Directions for this task: Would you write out the entries that follow word for word, omitting any images?

### Data provided ###

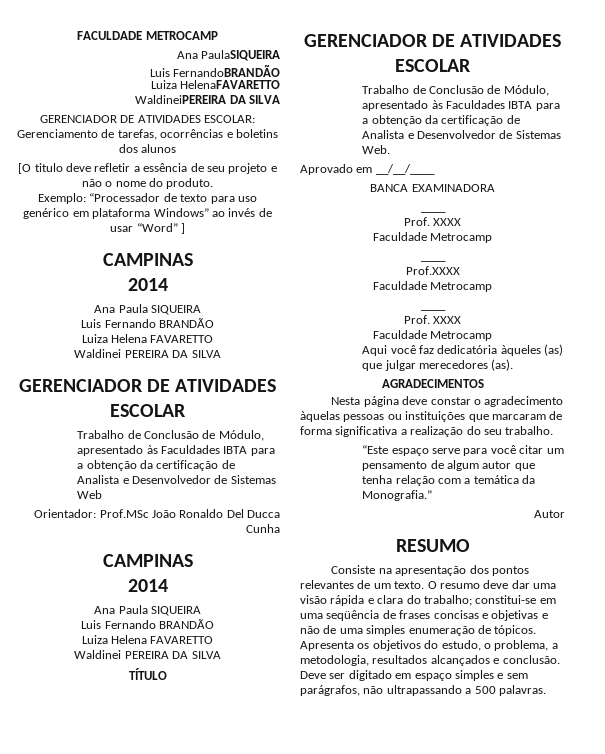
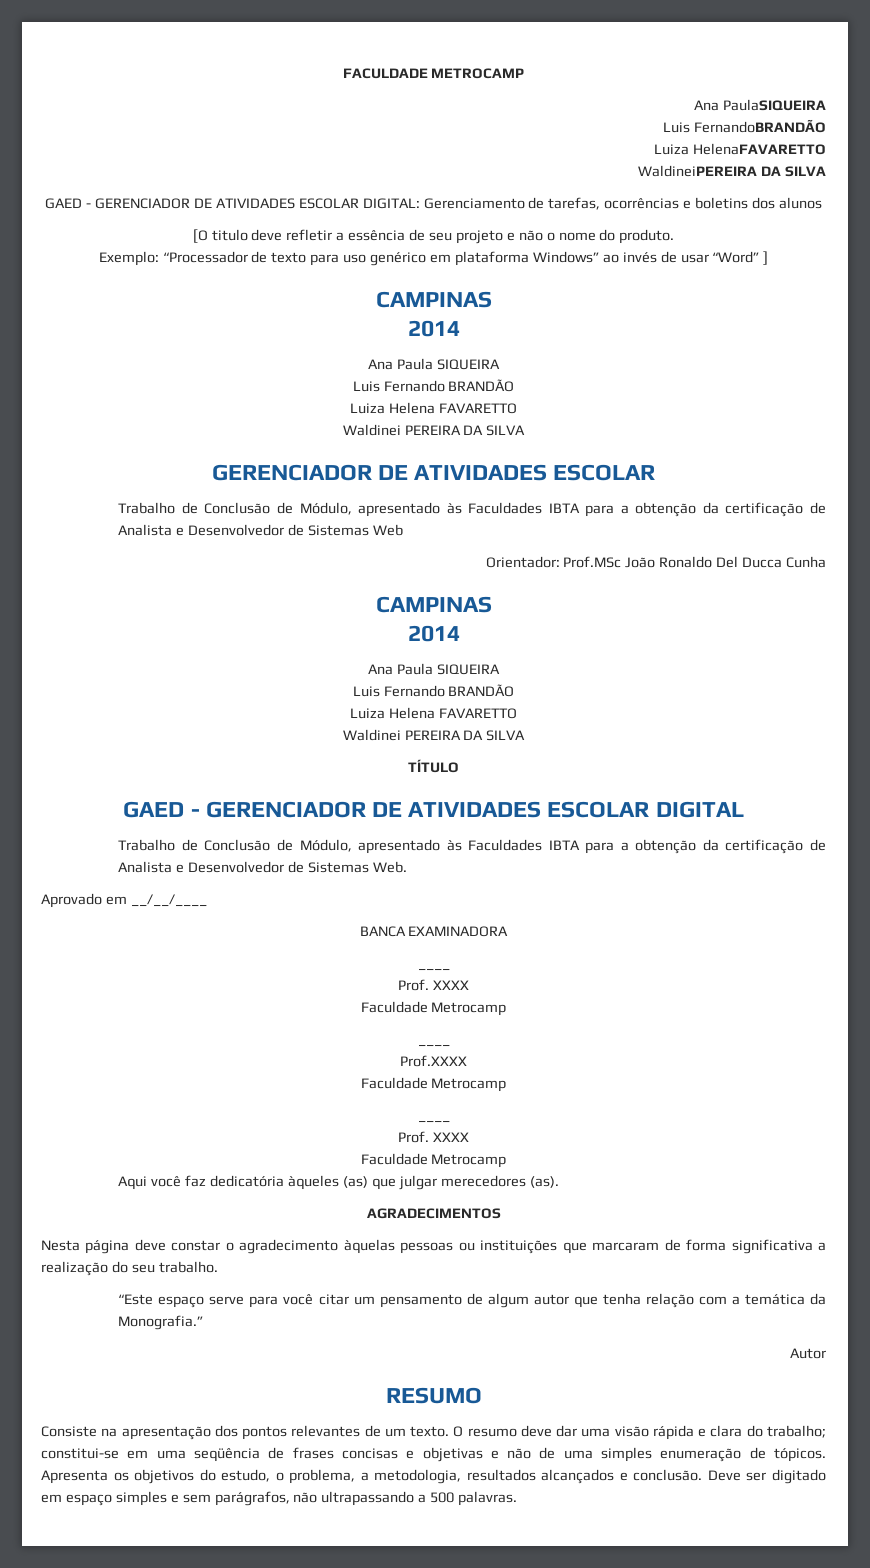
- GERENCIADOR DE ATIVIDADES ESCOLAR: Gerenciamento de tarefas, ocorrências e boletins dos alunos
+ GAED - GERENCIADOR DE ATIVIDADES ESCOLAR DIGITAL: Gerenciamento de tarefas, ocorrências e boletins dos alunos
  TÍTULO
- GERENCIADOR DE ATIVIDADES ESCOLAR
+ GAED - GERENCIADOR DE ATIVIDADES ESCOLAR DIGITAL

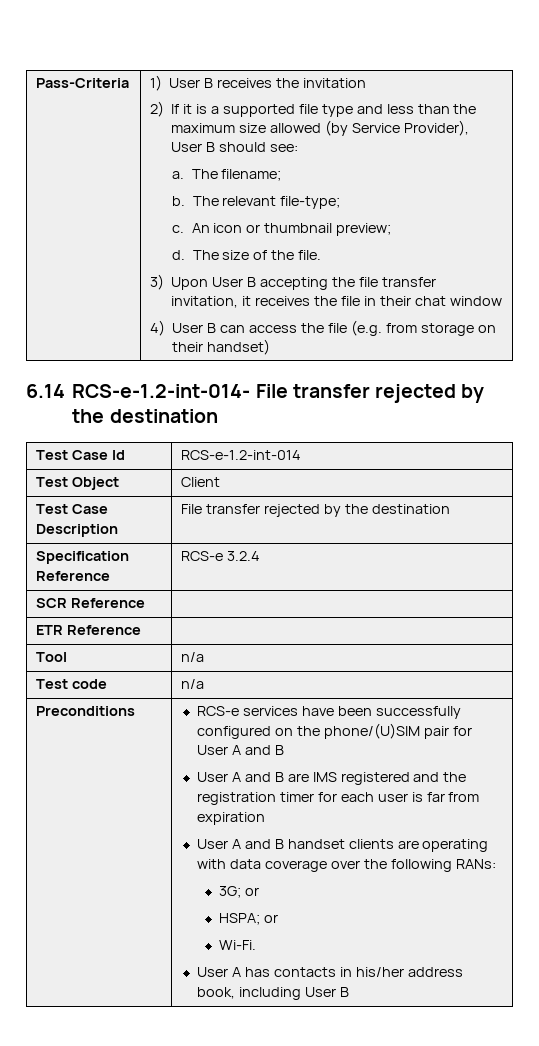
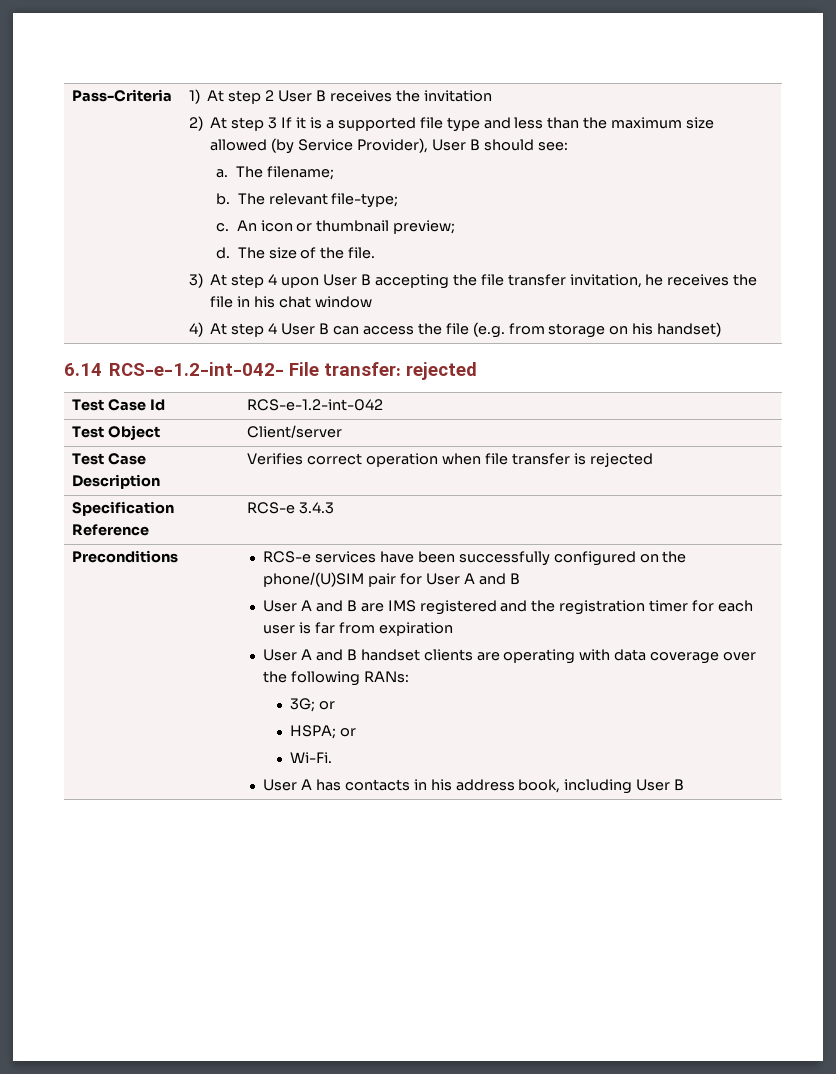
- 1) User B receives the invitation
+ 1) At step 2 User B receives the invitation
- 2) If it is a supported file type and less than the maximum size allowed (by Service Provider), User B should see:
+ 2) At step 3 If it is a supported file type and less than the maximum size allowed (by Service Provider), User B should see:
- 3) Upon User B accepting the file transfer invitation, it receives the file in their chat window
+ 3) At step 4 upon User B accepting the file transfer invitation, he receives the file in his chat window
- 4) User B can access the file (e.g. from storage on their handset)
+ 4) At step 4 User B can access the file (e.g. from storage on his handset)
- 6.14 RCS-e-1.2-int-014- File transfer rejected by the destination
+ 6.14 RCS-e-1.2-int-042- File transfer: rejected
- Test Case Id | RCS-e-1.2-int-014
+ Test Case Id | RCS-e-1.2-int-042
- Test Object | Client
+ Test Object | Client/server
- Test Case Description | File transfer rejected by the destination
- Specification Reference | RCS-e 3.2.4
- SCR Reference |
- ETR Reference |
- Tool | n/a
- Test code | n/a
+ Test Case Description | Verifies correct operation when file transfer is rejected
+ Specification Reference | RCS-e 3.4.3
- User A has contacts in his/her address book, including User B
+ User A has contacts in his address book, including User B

###

Task answer:
- GERENCIADOR DE ATIVIDADES ESCOLAR: Gerenciamento de tarefas, ocorrências e boletins dos alunos
+ GAED - GERENCIADOR DE ATIVIDADES ESCOLAR DIGITAL: Gerenciamento de tarefas, ocorrências e boletins dos alunos
  TÍTULO
- GERENCIADOR DE ATIVIDADES ESCOLAR
+ GAED - GERENCIADOR DE ATIVIDADES ESCOLAR DIGITAL

- 1) User B receives the invitation
+ 1) At step 2 User B receives the invitation
- 2) If it is a supported file type and less than the maximum size allowed (by Service Provider), User B should see:
+ 2) At step 3 If it is a supported file type and less than the maximum size allowed (by Service Provider), User B should see:
- 3) Upon User B accepting the file transfer invitation, it receives the file in their chat window
+ 3) At step 4 upon User B accepting the file transfer invitation, he receives the file in his chat window
- 4) User B can access the file (e.g. from storage on their handset)
+ 4) At step 4 User B can access the file (e.g. from storage on his handset)
- 6.14 RCS-e-1.2-int-014- File transfer rejected by the destination
+ 6.14 RCS-e-1.2-int-042- File transfer: rejected
- Test Case Id | RCS-e-1.2-int-014
+ Test Case Id | RCS-e-1.2-int-042
- Test Object | Client
+ Test Object | Client/server
- Test Case Description | File transfer rejected by the destination
- Specification Reference | RCS-e 3.2.4
- SCR Reference |
- ETR Reference |
- Tool | n/a
- Test code | n/a
+ Test Case Description | Verifies correct operation when file transfer is rejected
+ Specification Reference | RCS-e 3.4.3
- User A has contacts in his/her address book, including User B
+ User A has contacts in his address book, including User B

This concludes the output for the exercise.